- Born: 12 August 1890 Newcastle West, County Limerick, UK
- Died: 15 August 1961 (aged 71) Haslar, England
- Allegiance: United Kingdom
- Branch: Royal Navy
- Service years: 1910–1941
- Rank: Rear-Admiral
- Commands: HMS Coventry HMS Barham New Zealand Division
- Conflicts: World War I World War II
- Awards: Companion of the Order of the Bath Distinguished Service Cross

= Henry Horan =

Rear-Admiral Henry Edward Horan CB DSC (12 August 1890 – 15 August 1961) was an Irish Royal Navy officer who became Commander-in-Chief of the New Zealand Division.

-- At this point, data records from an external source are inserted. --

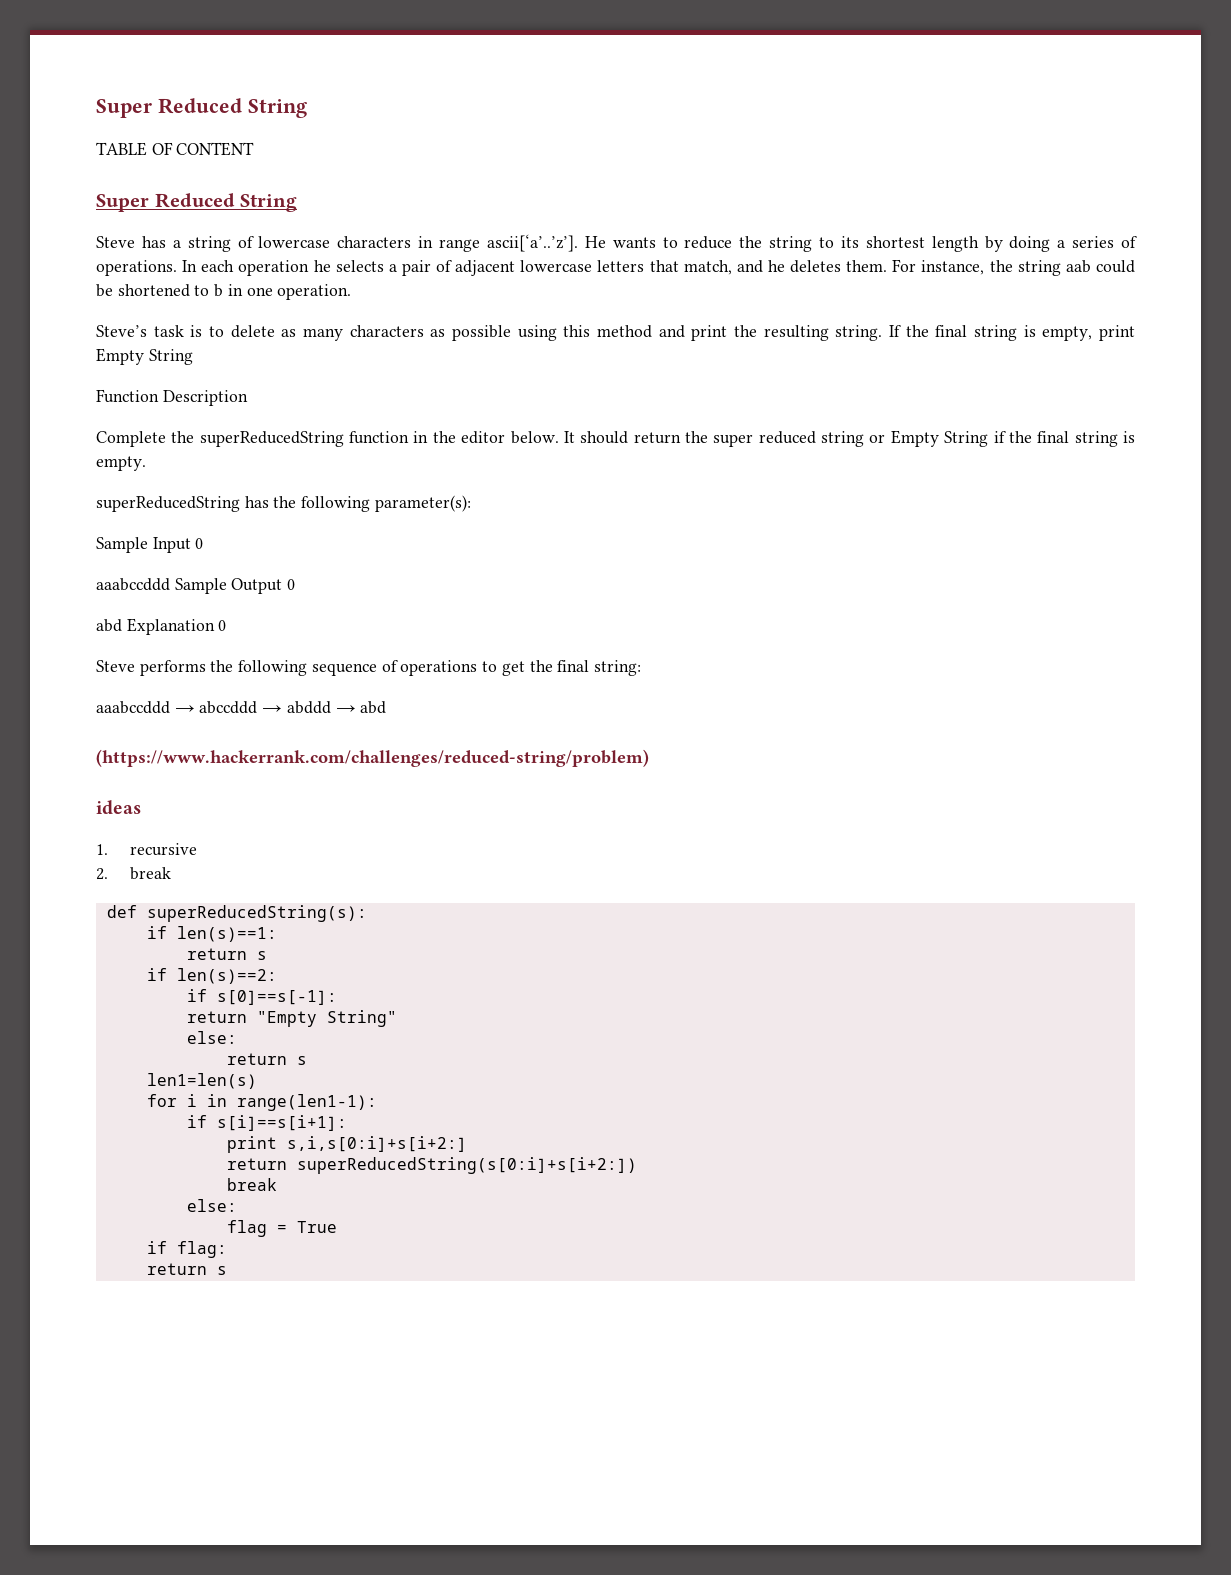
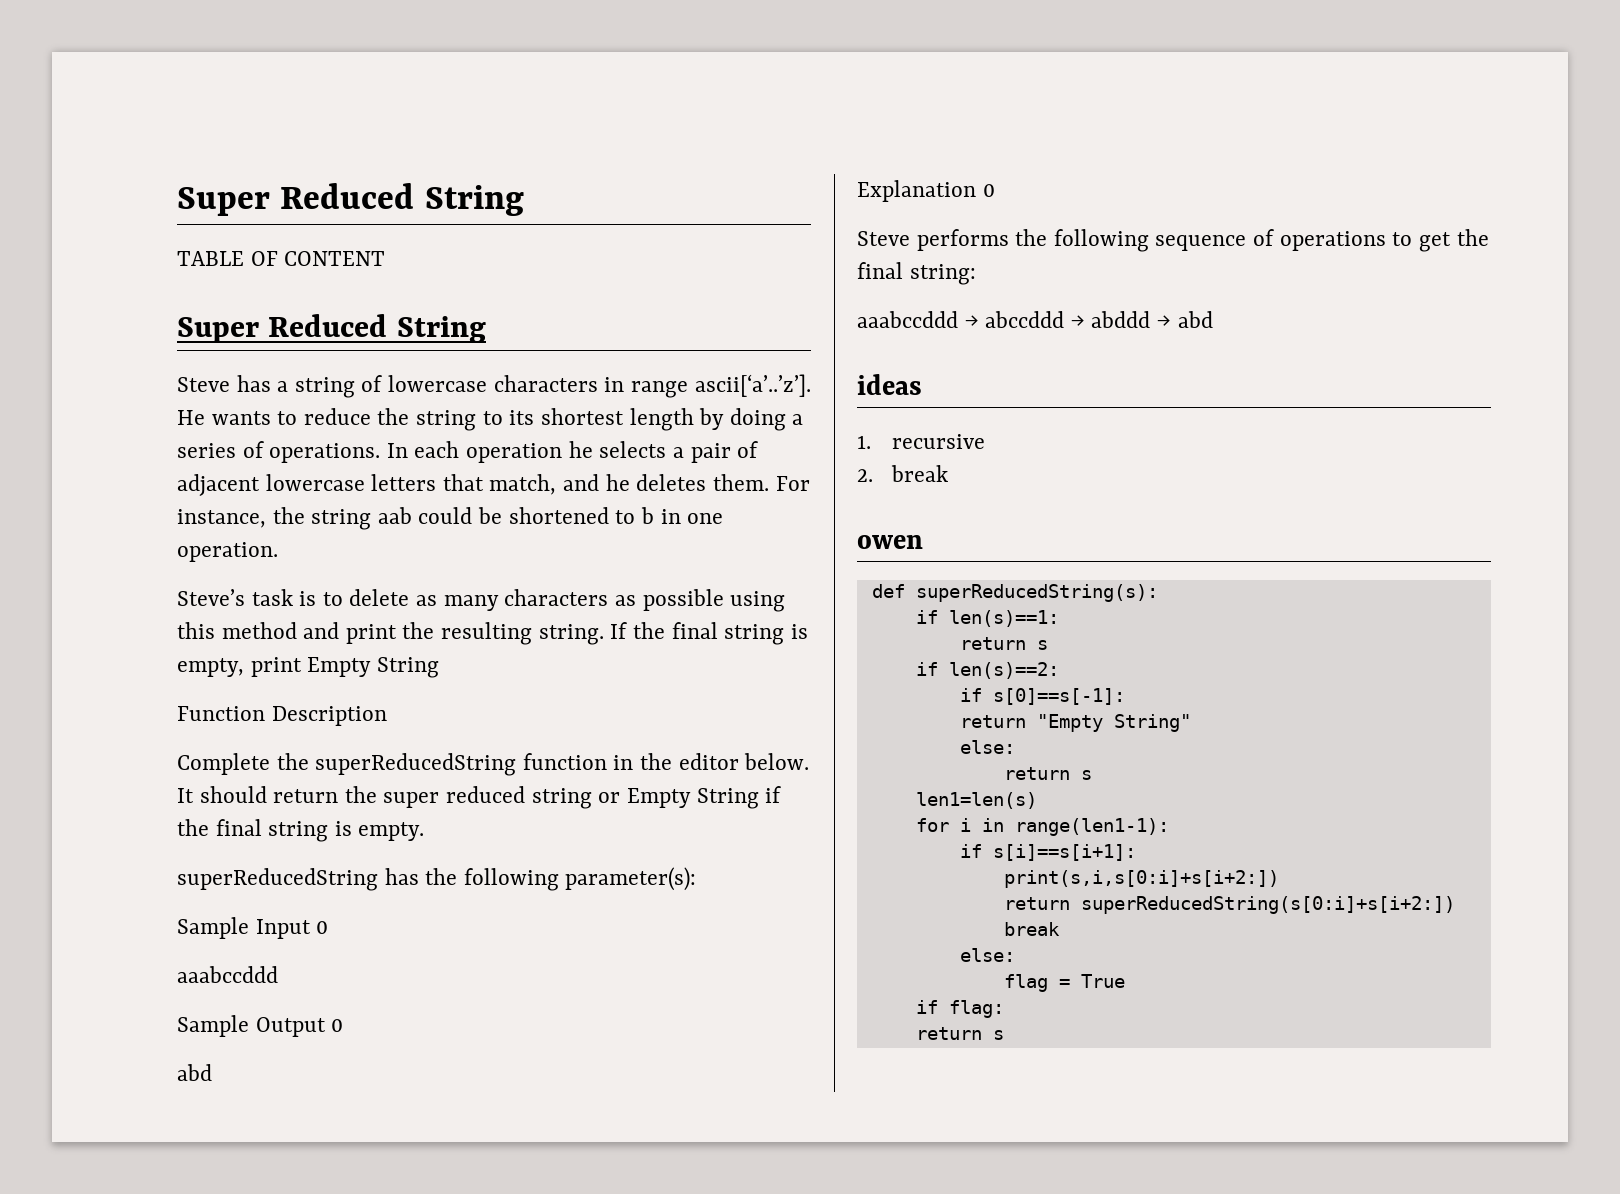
  Sample Input 0
- aaabccddd Sample Output 0
- abd Explanation 0
+ aaabccddd
+ Sample Output 0
+ abd
+ Explanation 0
- (https://www.hackerrank.com/challenges/reduced-string/problem)
+ owen
- print s,i,s[0:i]+s[i+2:]
+ print(s,i,s[0:i]+s[i+2:])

==Early life and education==

Horan was born in Newcastle West, County Limerick to John Horan, a civil engineer, and Elizabeth Hannah Barker. He was educated at Stubbington House School. He entered Britannia Royal Naval College at Dartmouth in January 1906.

==Naval career==
Horan entered the Royal Navy in 1910 and served in World War I taking part in the Battle of Heligoland Bight in 1914. He was appointed Commanding Officer of the cruiser HMS Coventry in 1931, Senior Naval Member on the Directing Staff at the Imperial Defence College in October 1935 and Commanding Officer of the battleship HMS Barham in 1937.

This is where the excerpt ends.